Durante la Edad Media, creció la «traslación de reliquias», es decir, la extracción de reliquias de las tumbas, su colocación en relicarios y su dispersión. Lamentablemente, también crecieron los abusos. Con las diversas invasiones bárbaras, las conquistas de las Cruzadas, la falta de medios para verificar todas las reliquias, y los individuos de poca reputación que en su codicia se aprovecharon de los ignorantes y supersticiosos, se produjeron abusos. Incluso San Agustín (m. 430) denunció a los impostores que se vestían de monjes vendiendo reliquias falsas de santos. El Papa San Gregorio (m. 604) prohibió la venta de reliquias y la alteración de las tumbas en las catacumbas. Desgraciadamente, los Papas u otras autoridades religiosas se mostraron impotentes a la hora de controlar la traslación de reliquias o de impedir las falsificaciones. Finalmente, estos abusos llevaron a los líderes protestantes a atacar totalmente la idea de las reliquias. (Desgraciadamente, los abusos y la reacción negativa que rodea a las reliquias ha hecho que hasta hoy mucha gente sea escéptica con respecto a ellas.)
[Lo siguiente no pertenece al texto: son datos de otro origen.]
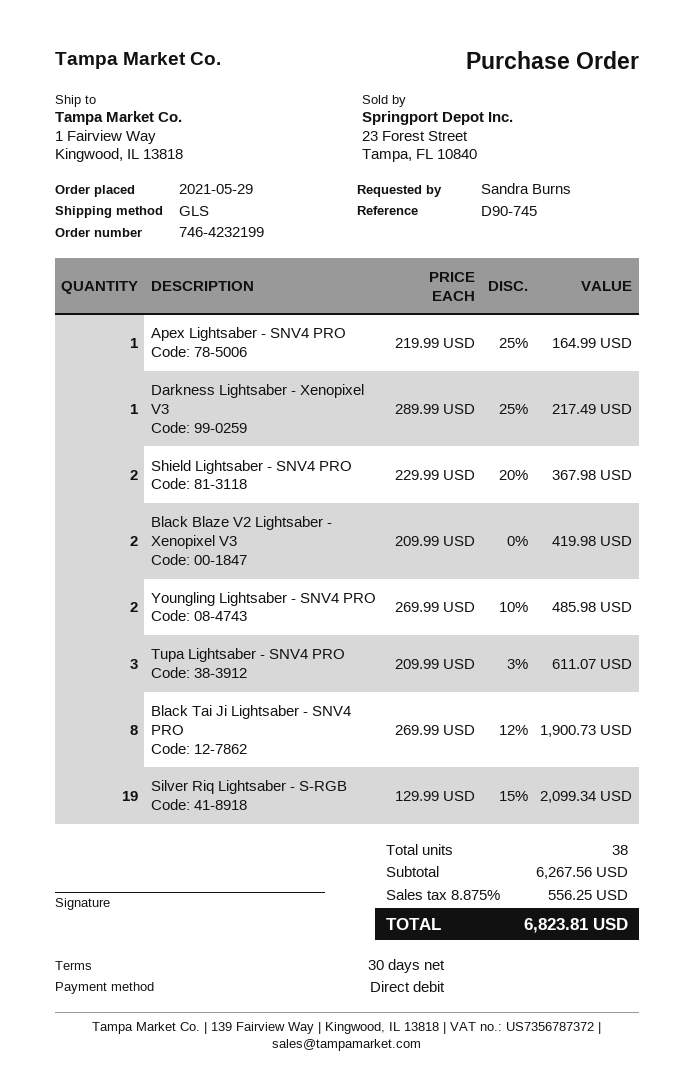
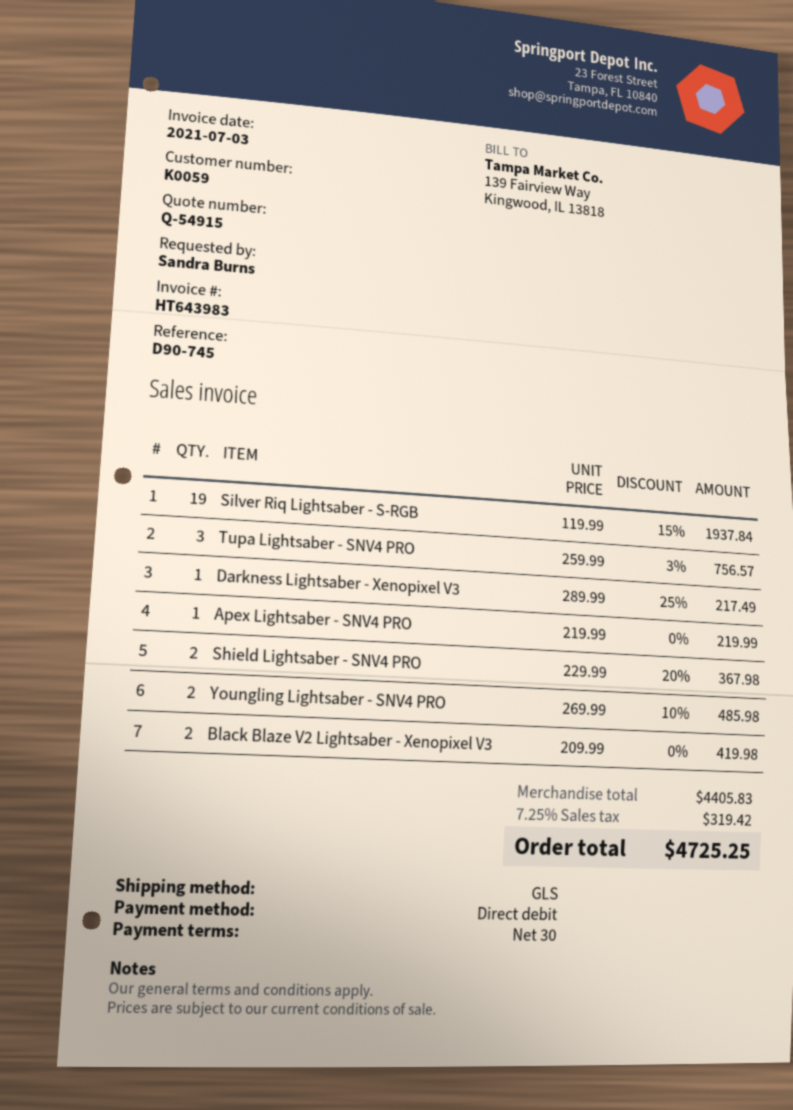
Apex Lightsaber - SNV4 PRO: 1 x 219.99 - 25% = 164.99 -> 1 x 219.99 = 219.99
Tupa Lightsaber - SNV4 PRO: 3 x 209.99 - 3% = 611.07 -> 3 x 259.99 - 3% = 756.57
Black Tai Ji Lightsaber - SNV4 PRO: 8 x 269.99 - 12% = 1900.73 -> none
Silver Riq Lightsaber - S-RGB: 19 x 129.99 - 15% = 2099.34 -> 19 x 119.99 - 15% = 1937.84
subtotal: 6267.56 -> 4405.83
tax: 8.875% = 556.25 -> 7.25% = 319.42
total: 6823.81 -> 4725.25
En respuesta, el Concilio de Trento (1563) defendió la invocación de las oraciones de los santos y la veneración de sus reliquias y lugares de enterramiento: «Los cuerpos sagrados de los santos mártires y de los demás santos que viven con Cristo, que han sido miembros vivos de Cristo y templo del Espíritu Santo, y que están destinados a ser resucitados y glorificados por Él hasta la vida eterna, deben ser también venerados por los fieles. A través de ellas, Dios concede muchos beneficios a los hombres»
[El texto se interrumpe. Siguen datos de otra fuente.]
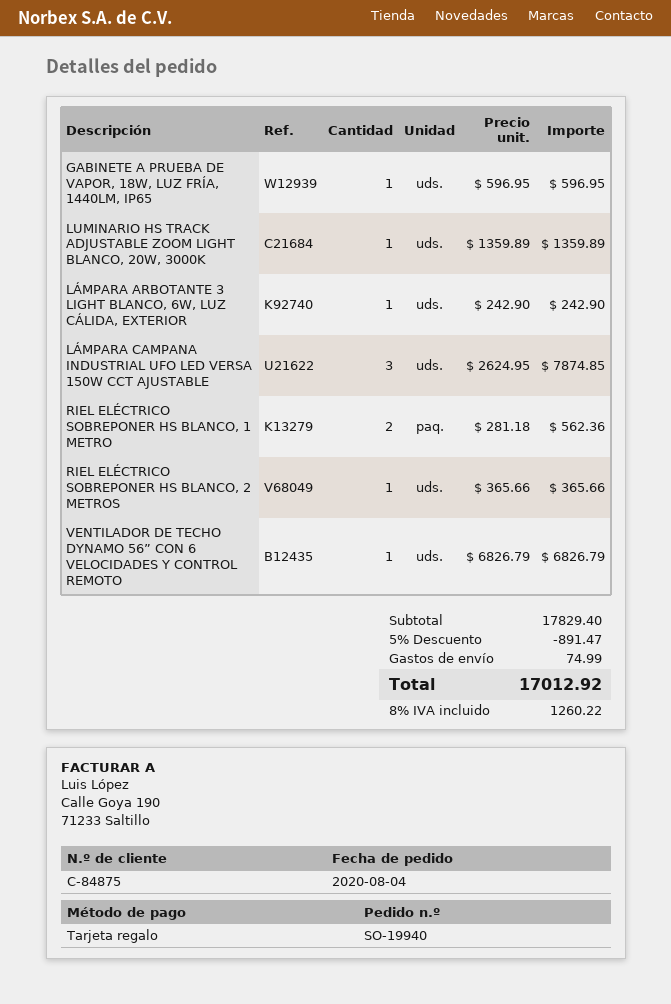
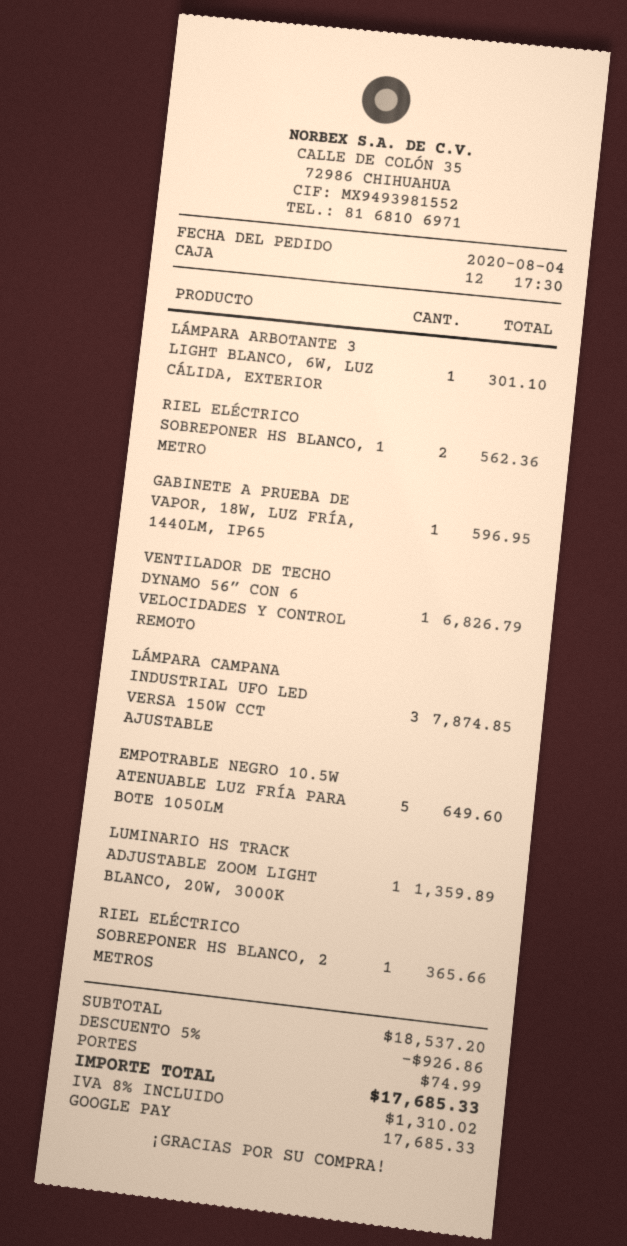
payment method: gift card -> Google Pay
LÁMPARA ARBOTANTE 3 LIGHT BLANCO, 6W, LUZ CÁLIDA, EXTERIOR: 1 for 242.90 -> 1 for 301.10
EMPOTRABLE NEGRO 10.5W ATENUABLE LUZ FRÍA PARA BOTE 1050LM: none -> 5 for 649.60
subtotal: 17829.40 -> 18537.20
discount: 5% = 891.47 -> 5% = 926.86
tax: 8% = 1260.22 -> 8% = 1310.02
total: 17012.92 -> 17685.33

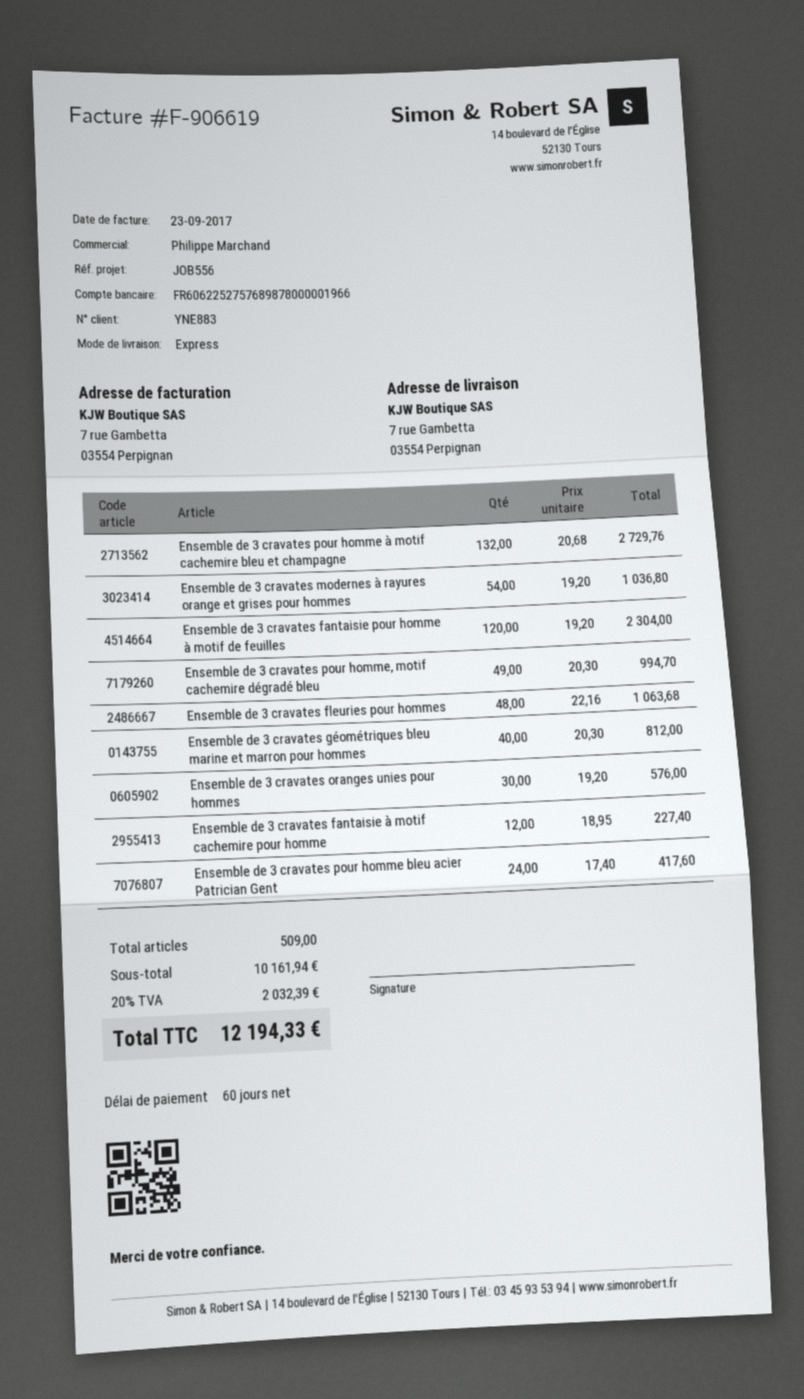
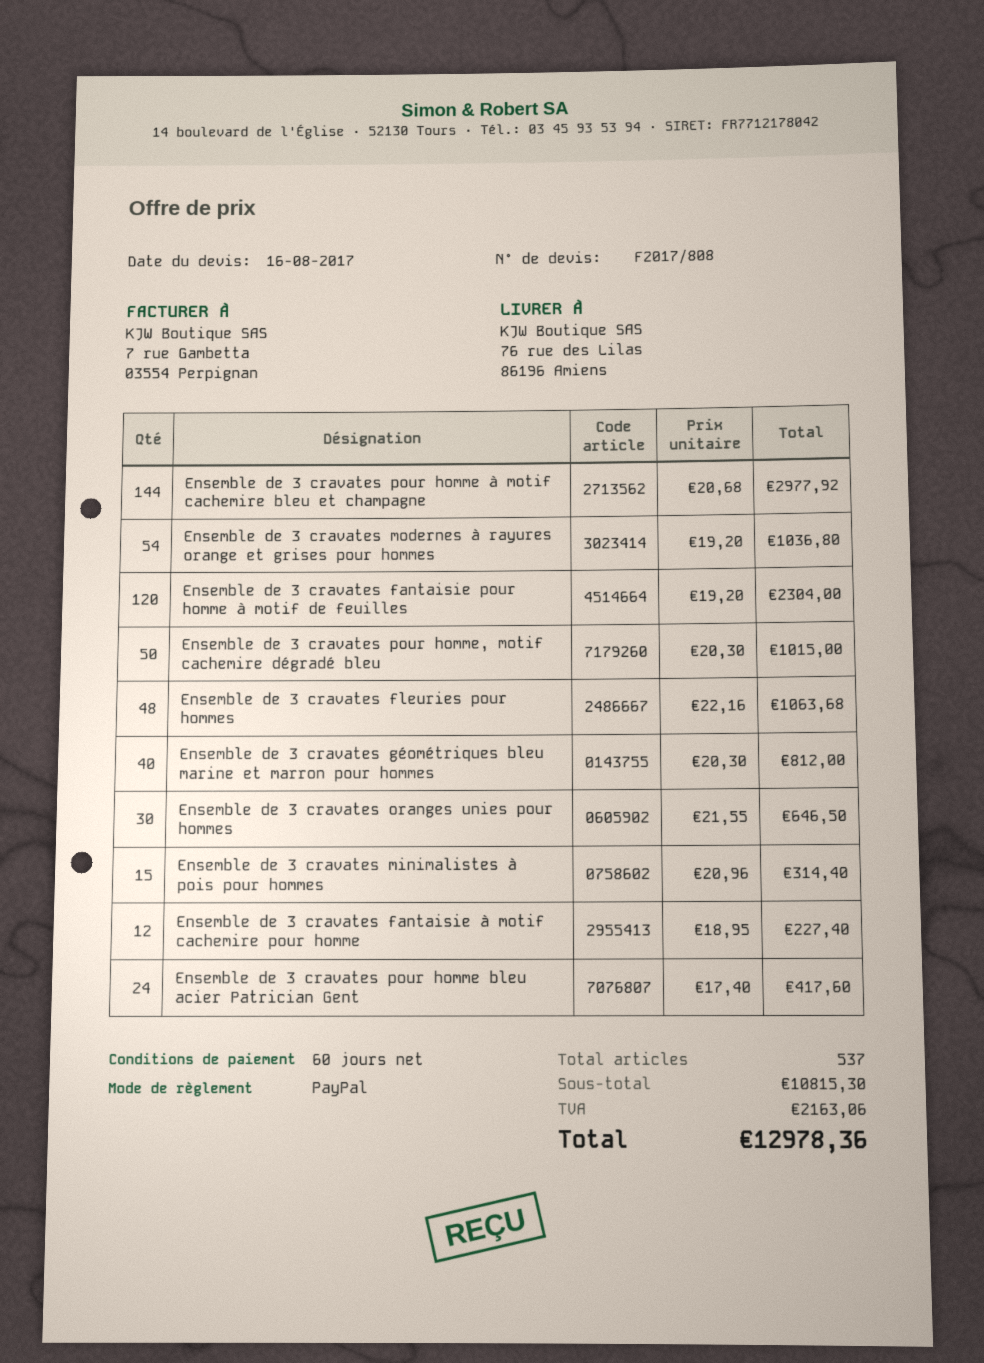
ship to: 7 rue Gambetta, 03554 Perpignan -> 76 rue des Lilas, 86196 Amiens
Ensemble de 3 cravates pour homme à motif cachemire bleu et champagne: 132 x 20.68 = 2729.76 -> 144 x 20.68 = 2977.92
Ensemble de 3 cravates pour homme, motif cachemire dégradé bleu: 49 x 20.30 = 994.70 -> 50 x 20.30 = 1015.00
Ensemble de 3 cravates oranges unies pour hommes: 30 x 19.20 = 576.00 -> 30 x 21.55 = 646.50
Ensemble de 3 cravates minimalistes à pois pour hommes: none -> 15 x 20.96 = 314.40
total quantity: 509 -> 537
subtotal: 10161.94 -> 10815.30
tax: 2032.39 -> 2163.06
total: 12194.33 -> 12978.36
Desde entonces, la Iglesia ha tomado medidas estrictas para asegurar la correcta conservación y veneración de las reliquias. El Código de Derecho Canónico (nº 1190) prohíbe absolutamente la venta de reliquias sagradas, y no pueden ser «válidamente enajenadas o transferidas a perpetuidad» sin permiso de la Santa Sede. Además, cualquier reliquia de hoy en día tendría la documentación adecuada que atestigua su autenticidad. El Código también apoya el lugar apropiado para las reliquias en nuestra práctica católica: El canon 1237 dice: «La antigua tradición de conservar las reliquias de los mártires y de otros santos bajo un altar fijo debe conservarse según las normas dadas en los libros litúrgicos» (una práctica extendida desde el siglo IV). Muchas Iglesias tienen también reliquias de sus santos patronos que los fieles veneran en las ocasiones apropiadas. Y sí, las noticias de los milagros y favores del Señor siguen estando relacionadas con la intercesión de un santo y la veneración de sus reliquias. En definitiva, las reliquias nos recuerdan la santidad de un santo y su cooperación en la obra de Dios; al mismo tiempo, las reliquias nos inspiran a pedir las oraciones de ese santo y a implorar la gracia de Dios para vivir el mismo tipo de vida llena de fe.